** Exercise material follows **

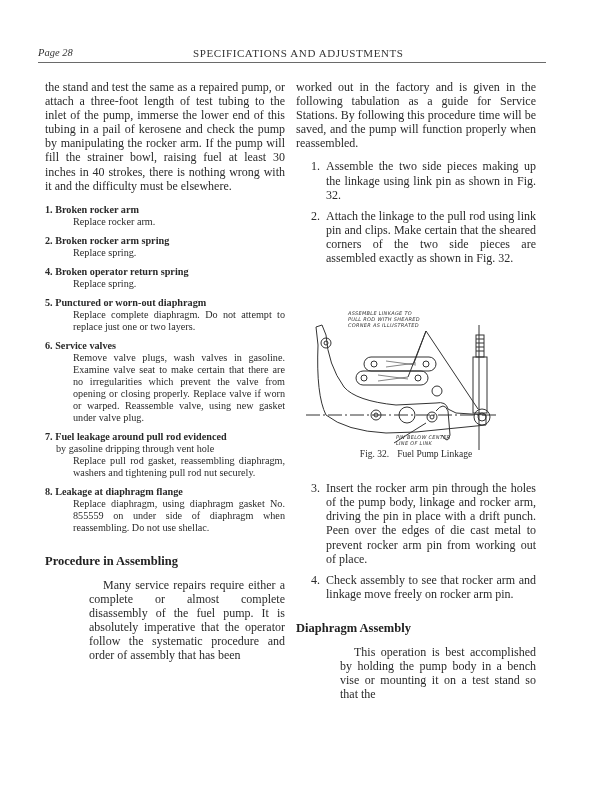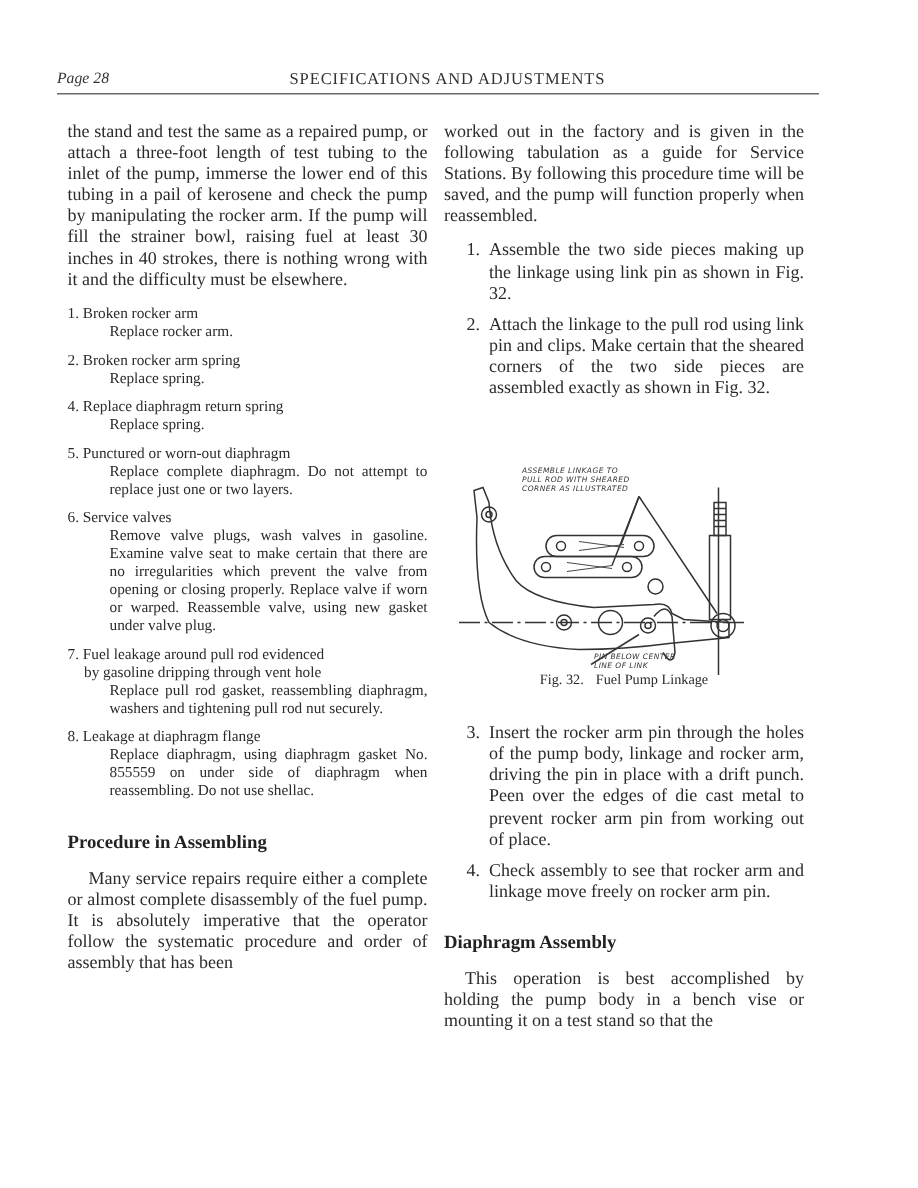"1. Broken rocker arm" .list-small .cause { font-weight: none -> bold }
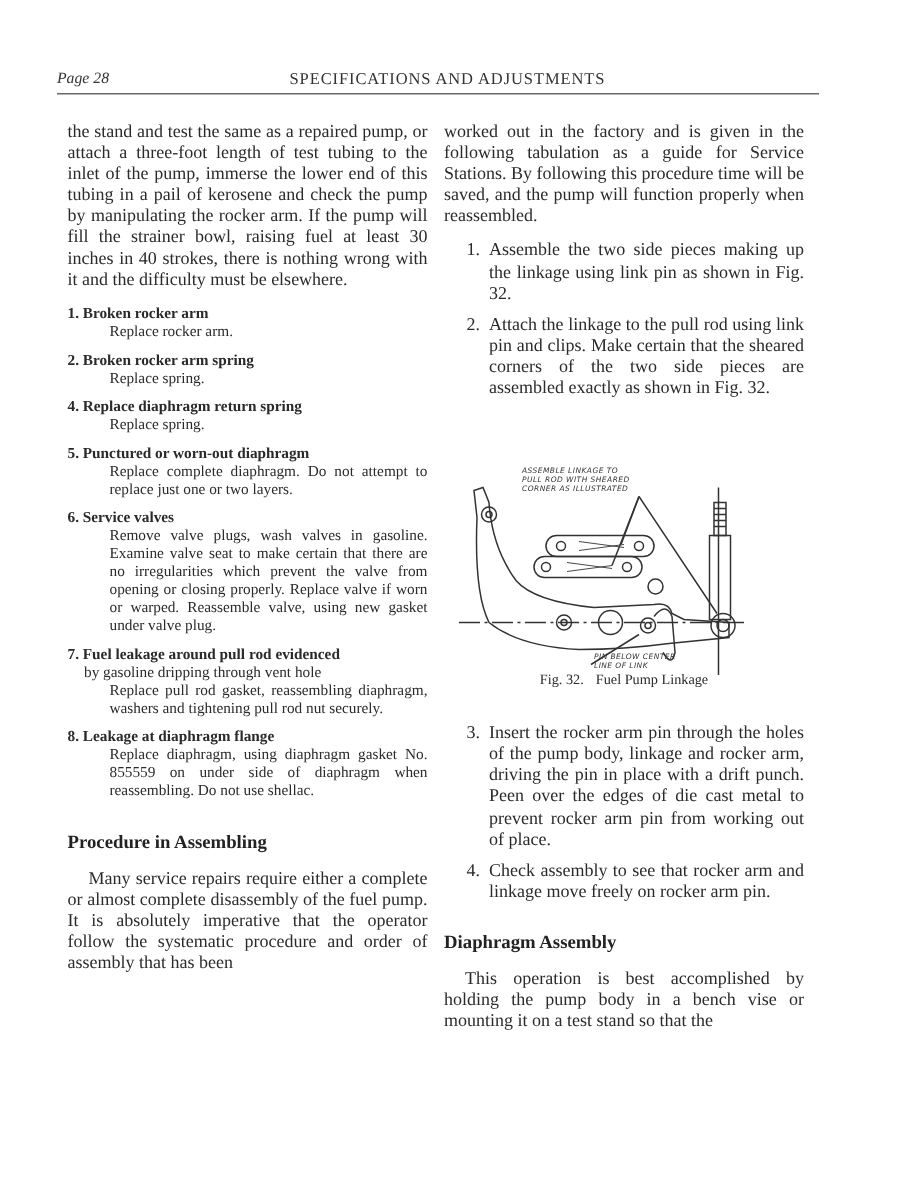"Replace diaphragm return spring" span { text: Replace diaphragm -> Broken operator }
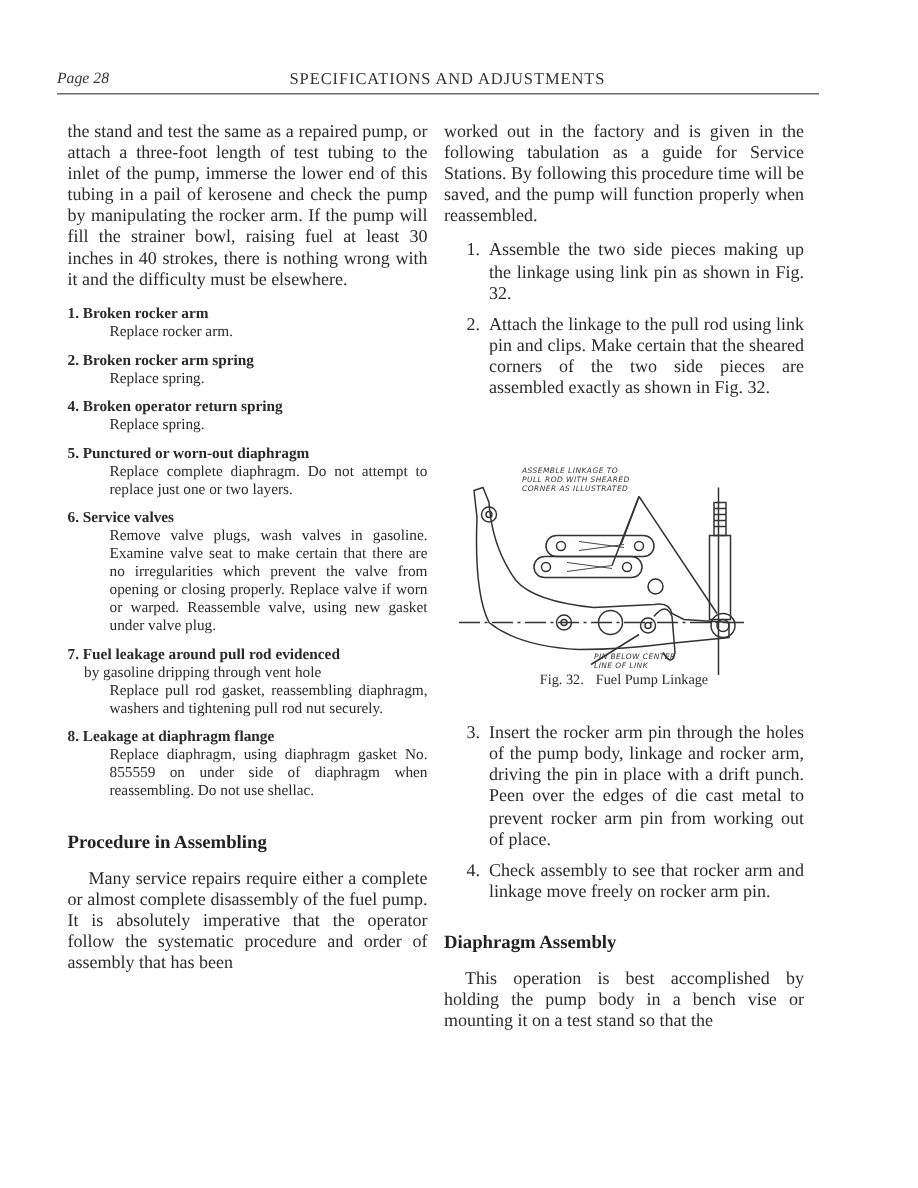"Many service repairs require either" .indent { margin-left: none -> 44px }
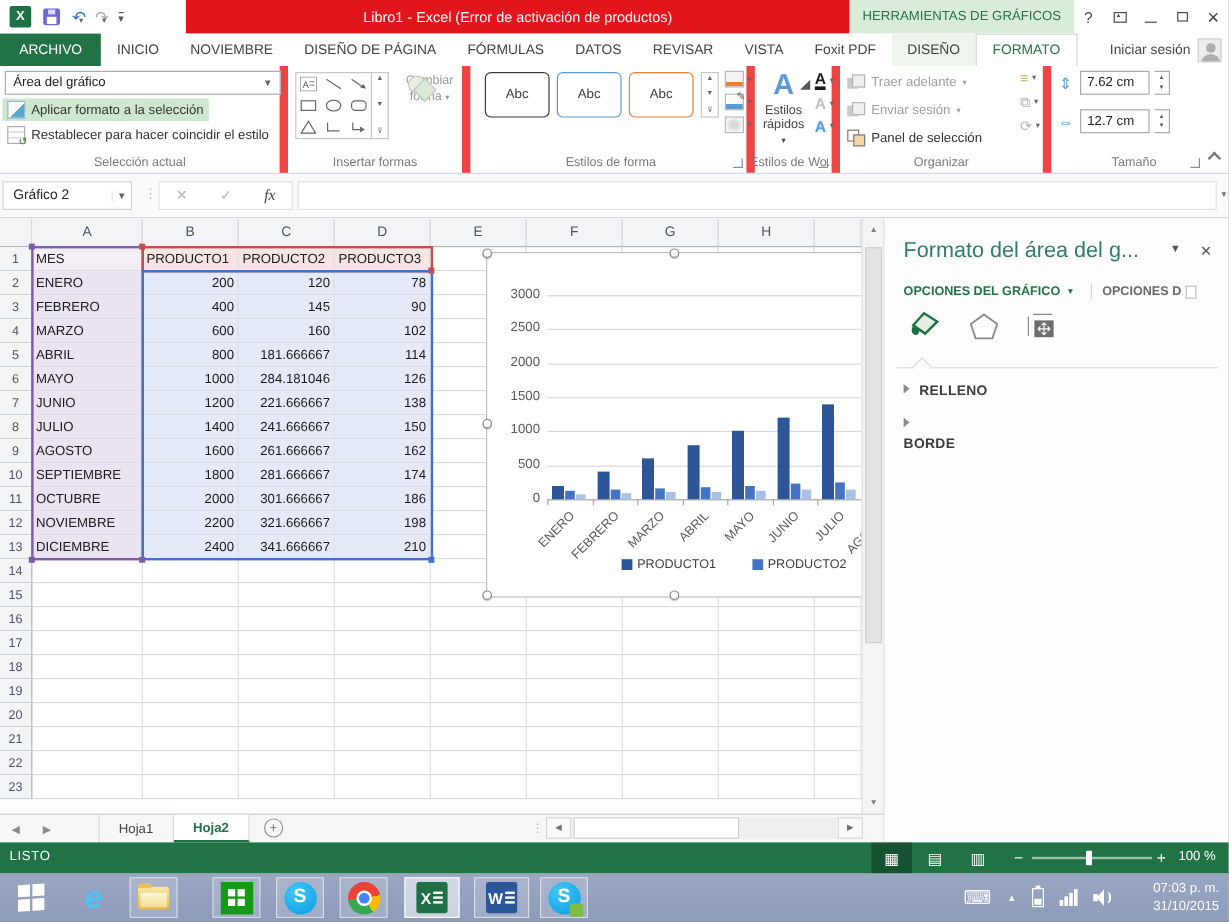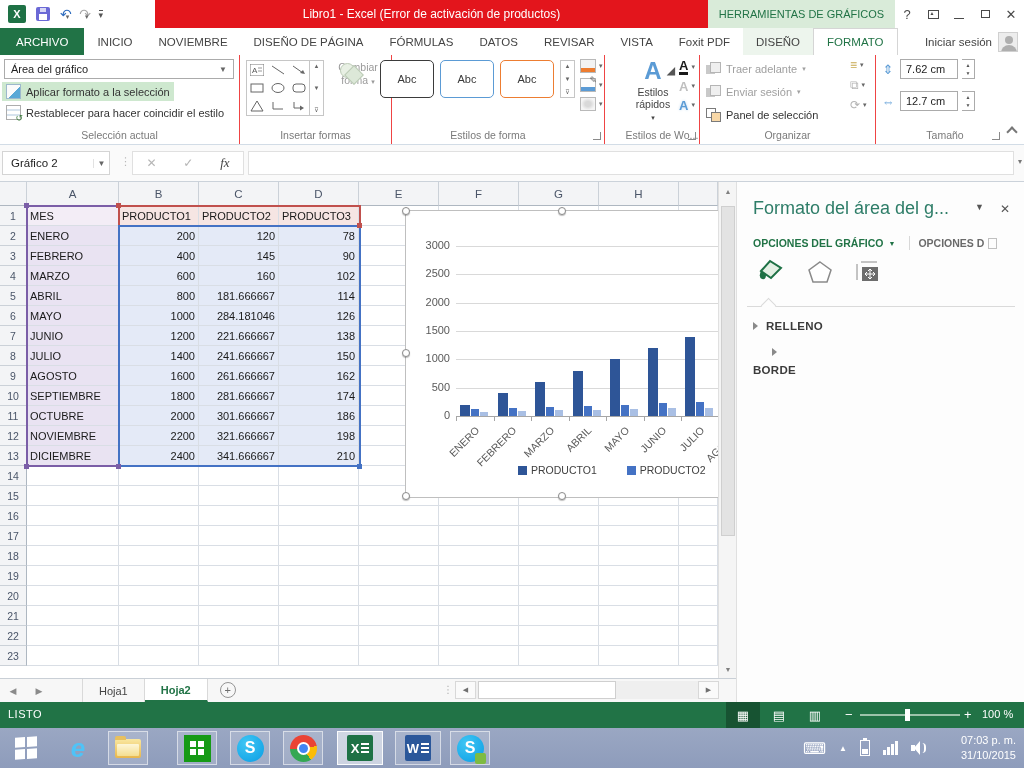"Área del gráfico" .rgroup { border-right: 1px solid #ef4444 -> 7px solid #ef4444 }
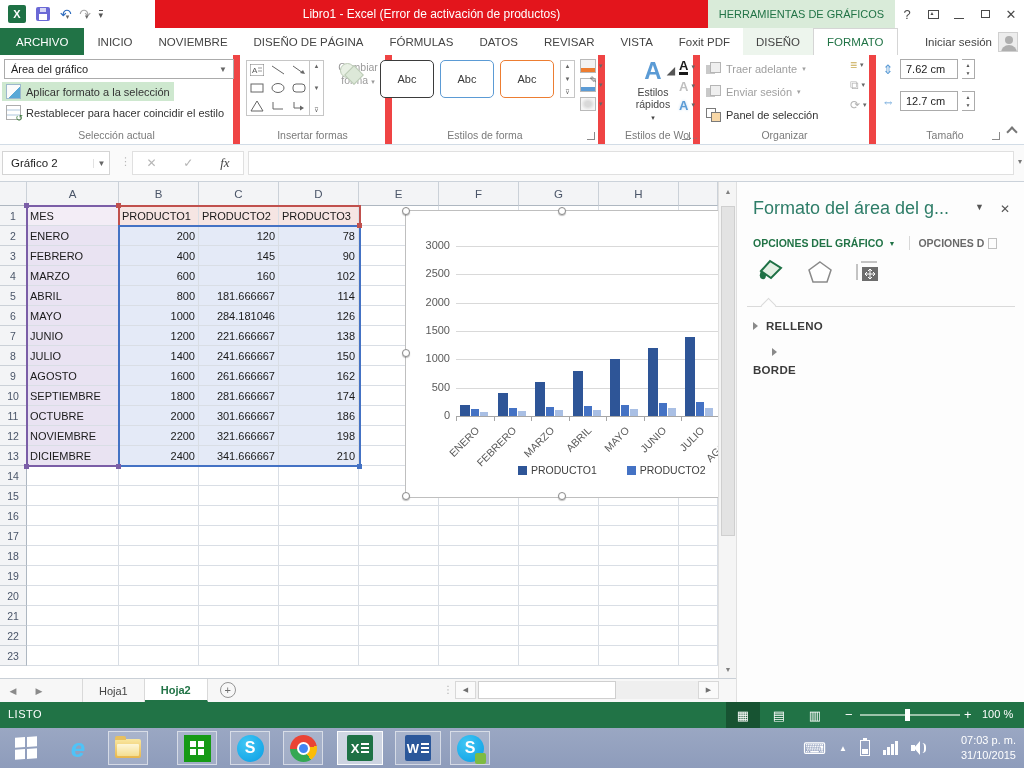"Abc" div.rgroup { left: 372px -> 396px }
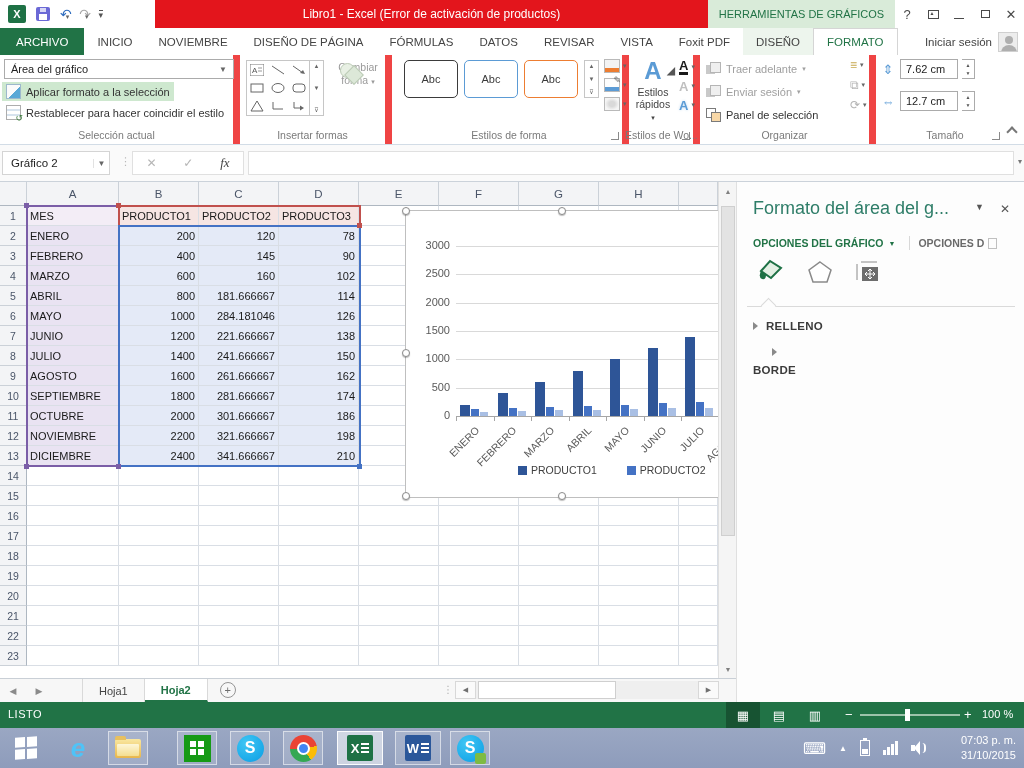"RELLENO" .pane-sec { align-items: center -> flex-start }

** End of Exercise material **

◆ **Exercise directions**
Only the text of the entries above is to be given again, exactly, with the pictures left out.

◆ **Response for this exercise**
"1. Broken rocker arm" .list-small .cause { font-weight: none -> bold }
"Replace diaphragm return spring" span { text: Replace diaphragm -> Broken operator }
"Many service repairs require either" .indent { margin-left: none -> 44px }
"Área del gráfico" .rgroup { border-right: 1px solid #ef4444 -> 7px solid #ef4444 }
"Abc" div.rgroup { left: 372px -> 396px }
"RELLENO" .pane-sec { align-items: center -> flex-start }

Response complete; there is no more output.